Grundlagen zu TensorFlow

Lernen Sie die Grundlagen des Deep Learning mit TensorFlow kennen. In diesem Lernpfad für Einsteiger werden wichtige Konzepte zum Erstellen von Machine Learning-Modellen vorgestellt.

Voraussetzungen

  • Grundlegendes zu Python
  • Grundlegende Kenntnisse zur Verwendung von Jupyter Notebooks
  • Grundlegende Kenntnisse des maschinellen Lernens

Module in diesem Lernpfad

Dieses Modul enthält alle Konzepte und das gesamte praktische Wissen, das Sie für den Einstieg in TensorFlow benötigen. Wir untersuchen Keras, eine allgemeine API, die als Teil von TensorFlow veröffentlicht wurde, und verwenden es, um ein neurales Netzwerk für die Bildklassifizierung zu erstellen.

In diesem Modul erhalten Sie eine Einführung in Computer Vision mit TensorFlow. Wir verwenden die Bildklassifizierung, um mehr über konvolutionale neurale Netzwerke zu erfahren und dann zu sehen, wie vortrainierte Netzwerke und transferiertes Lernen unsere Modelle verbessern und reale Probleme lösen können.

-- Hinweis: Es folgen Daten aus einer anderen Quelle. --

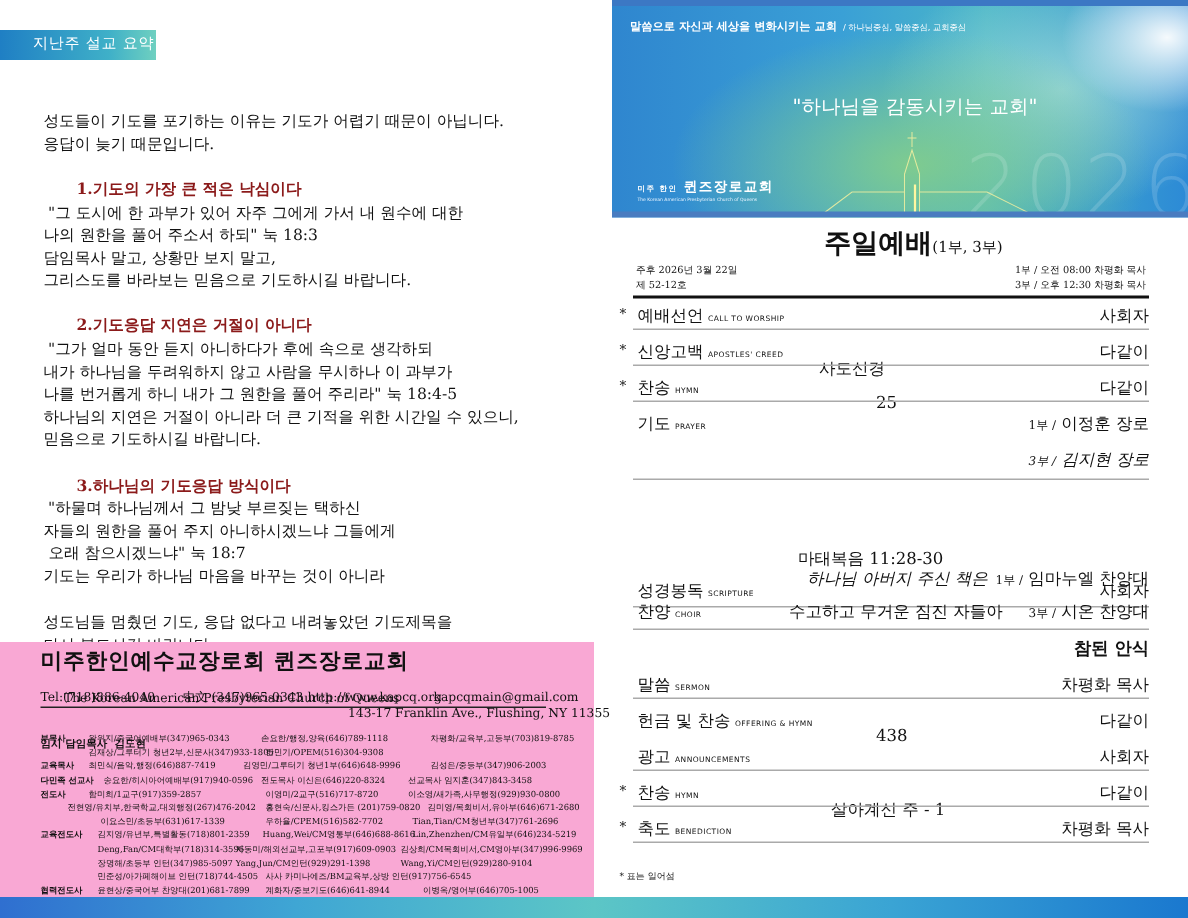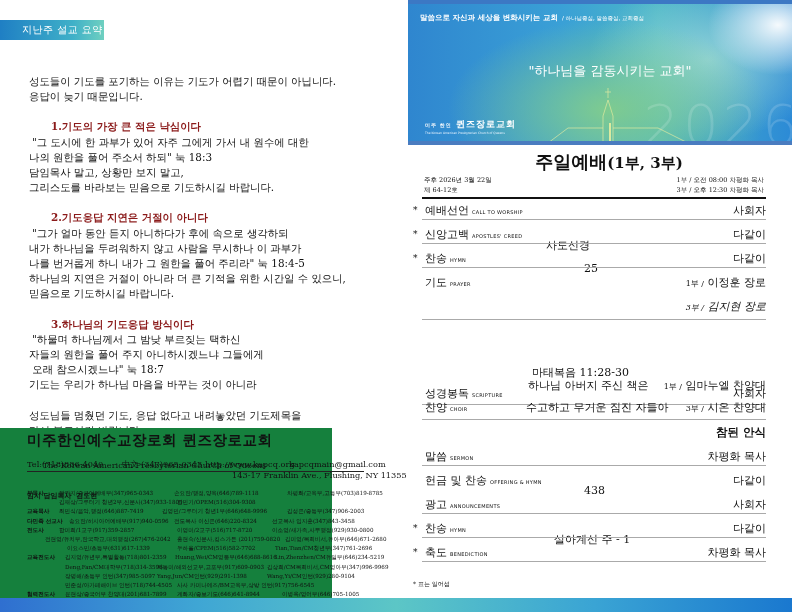--- a/index.html
+++ b/index.html
@@ -18,22 +18,22 @@
     position: absolute; left: 0; width: 396px; top: 40px; text-align: center;
     font-size: 15px; font-weight: bold; color: #8b1a1a; padding-left: 90px;
   }
   .sermon-body { position: absolute; left: 29px; top: 74px; width: 360px; font-size: 10.4px; line-height: 15.2px; }
   .sermon-body p { white-space: pre; }
   .sermon-body .gap { height: 15px; }
   .sermon-body .heading { color: #8b1a1a; font-weight: bold; padding-left: 22px; }
   .sermon-body .quote { padding-left: 3px; }
 
   .info-box {
-    position: absolute; left: 0; top: 428px; width: 332px; height: 170px;
-    background: #15803d;
+    position: absolute; left: 0; top: 428px; width: 396px; height: 170px;
+    background: #f9a8d4;
   }
   .church-name { position: absolute; left: 27px; top: 3px; font-size: 14.5px; font-weight: bold; color: #111; letter-spacing: 0.5px; }
   .church-en { position: absolute; left: 27px; top: 22px; font-size: 8.2px; color: #111; white-space: pre; }
   .church-contact { position: absolute; left: 27px; top: 31px; font-size: 8.2px; color: #111; white-space: pre; }
   .contact-item { position: absolute; top: 0; }
   .info-rule { position: absolute; left: 27px; top: 43px; width: 337px; height: 1px; background: #222; }
   .staff-head { position: absolute; left: 27px; top: 48px; font-size: 7px; font-weight: bold; margin-top: 15px; }
   .staff-grid { position: absolute; left: 27px; top: 61px; width: 360px; font-size: 5.6px; line-height: 9.2px; }
   .staff-row { position: relative; height: 9.2px; white-space: nowrap; }
   .staff-row span { position: absolute; top: 0; }
@@ -58,21 +58,21 @@
   .banner-botbar { position: absolute; left: 0; top: 141px; width: 384px; height: 4px; background: #4a7cc0; }
   .banner-tagline { position: absolute; left: 12px; top: 13px; color: #fff; font-family: "DejaVu Sans", sans-serif; font-size: 7.5px; font-weight: bold; white-space: nowrap; }
   .banner-tagline .sub { font-size: 5.5px; font-weight: normal; margin-left: 4px; }
   .banner-motto { position: absolute; left: 0; width: 384px; top: 62px; text-align: center; color: #fff; font-family: "DejaVu Sans", sans-serif; font-size: 13px; padding-left: 20px; }
   .banner-year { position: absolute; right: -10px; top: 92px; font-family: "DejaVu Sans", sans-serif; font-size: 56px; color: rgba(255,255,255,0.15); font-weight: 100; letter-spacing: 4px; }
   .banner-logo { position: absolute; left: 17px; top: 118px; color: #fff; font-size: 9px; font-weight: bold; letter-spacing: 1px; }
   .banner-logo-en { position: absolute; left: 17px; top: 131px; color: #e8f4ff; font-family: "DejaVu Sans", sans-serif; font-size: 3px; }
   .banner-church { position: absolute; left: 140px; top: 88px; }
 
   .service-title { position: absolute; left: 0; width: 396px; top: 150px; text-align: center; font-size: 18px; font-weight: bold; padding-left: 30px; }
-  .service-title .sub { font-size: 15px; font-weight: bold; }
+  .service-title .sub { font-size: 10px; font-weight: normal; }
   .svc-meta-l { position: absolute; left: 28px; top: 176px; font-size: 6.5px; line-height: 9.5px; }
   .svc-meta-r { position: absolute; right: 28px; top: 176px; font-size: 6.5px; line-height: 9.5px; text-align: right; }
   .svc-rule-top { position: absolute; left: 26px; top: 197px; width: 344px; height: 1.5px; background: #111; }
 
   .row { position: absolute; left: 26px; width: 344px; height: 20px; }
   .row .hr { position: absolute; left: 0; bottom: 0; width: 344px; height: 1px; background: #aaa; }
   .row .star { position: absolute; left: -9px; top: 5px; font-size: 9px; }
   .row .ko { position: absolute; left: 3px; top: 3px; font-size: 11px; }
   .row .en { font-size: 5px; letter-spacing: 0.3px; margin-left: 3px; text-transform: uppercase; font-family: "DejaVu Sans", sans-serif; }
   .row .mid { position: absolute; top: 14px; font-size: 11px; }
@@ -243,21 +243,21 @@
     </div>
     <div class="banner-logo-en">The Korean American Presbyterian Church of Queens</div>
     <div class="banner-botbar"></div>
   </div>
 
   <div class="service-title">
     <span>주일예배</span><span class="sub">(1부, 3부)</span>
   </div>
   <div class="svc-meta-l">
     <div>주후 2026년 3월 22일</div>
-    <div>제 64-12호</div>
+    <div>제 52-12호</div>
   </div>
   <div class="svc-meta-r">
     <div>1부 / 오전 08:00  차평화 목사</div>
     <div>3부 / 오후 12:30  차평화 목사</div>
   </div>
   <div class="svc-rule-top"></div>
 
   <div class="row" style="top:200px;">
     <span class="star">*</span>
     <span class="ko"><span>예배선언</span><span class="en">Call to Worship</span></span>
@@ -284,21 +284,21 @@
     <span class="rt" style="top:27px;font-style:italic;"><span class="small">3부 /</span> <span>김지현 장로</span></span>
     <div class="hr"></div>
   </div>
   <div class="row" style="top:325px; height:44px;margin-top:36px;">
     <span class="mid" style="left:110px; top:4px;">마태복음 11:28-30</span>
     <span class="ko" style="top:25px;"><span>성경봉독</span><span class="en">Scripture</span></span>
     <span class="rt" style="top:25px;">사회자</span>
     <div class="hr"></div>
   </div>
   <div class="row" style="top:374px; height:46px;">
-    <span class="mid" style="left:106px; top:4px;">하나님 아버지 주신 책은</span>
+    <span class="mid" style="left:116px; top:4px;font-style:italic;">하나님 아버지 주신 책은</span>
     <span class="rt" style="top:4px;"><span class="small">1부 /</span> <span>임마누엘 찬양대</span></span>
     <span class="ko" style="top:26px;"><span>찬양</span><span class="en">Choir</span></span>
     <span class="mid" style="left:104px; top:26px;">수고하고 무거운 짐진 자들아</span>
     <span class="rt" style="top:26px;"><span class="small">3부 /</span> <span>시온 찬양대</span></span>
     <div class="hr"></div>
   </div>
 
   <div class="subhead" style="top:425px;">참된 안식</div>
 
   <div class="row" style="top:446px;">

In diesem Modul untersuchen wir verschiedene neurale Netzwerkarchitekturen für die Verarbeitung natürlicher Sprachtexte. Die Verarbeitung natürlicher Sprache (Natural Language Processing, NLP) hat ein schnelles Wachstum und eine rasche Weiterentwicklung erfahren. Das ist hauptsächlich darauf zurückzuführen, dass die Leistung der Sprachmodelle von der allgemeinen Fähigkeit zum „Verstehen“ von Text abhängt. Außerdem müssen die Modelle mit einer nicht überwachten Technik anhand großer Textkorpora trainiert werden können. Darüber hinaus vereinfachten vortrainierte Textmodelle (z. B. BERT) viele NLP-Aufgaben und haben die Leistung erheblich verbessert. Wir erfahren mehr über diese Techniken und die Grundlagen von NLP in diesem Lernmodul.

In diesem Lernmodul lernen wir, wie Sie die Audioklassifizierung mit TensorFlow durchführen. Es gibt mehrere Möglichkeiten, ein Audioklassifizierungsmodell zu erstellen. Sie können die Wellenform verwenden, Abschnitte einer Wellendatei markieren oder sogar maschinelles Sehen für das Spektrogrammbild verwenden. In diesem Lernprogramm werden wir zunächst aufschlüsseln, wie Sie Audiodaten verstehen, von analogen bis digitalen Darstellungen, und dann erstellen wir das Modell mithilfe der Computervision auf den Spektrogrammbildern. Das ist richtig. Sie können Audiodaten in eine Bilddarstellung umwandeln und dann das gesprochene Wort mit Computer-Vision klassifizieren.

Wenn Sie das erste Modul abgeschlossen und festgestellt haben, dass Sie zusätzliche Flexibilität benötigen, um Ihr Modell zu erstellen oder zu debuggen, ist dieses Modul für Sie geeignet. Wir zeigen Ihnen, wie Sie ein einfaches neuronales Netz für die Bildklassifizierung erstellen. Dieses Mal verwenden Sie jedoch untergeordneten TensorFlow-Code und lernen die grundlegenden Konzepte kennen, die zum Verständnis erforderlich sind.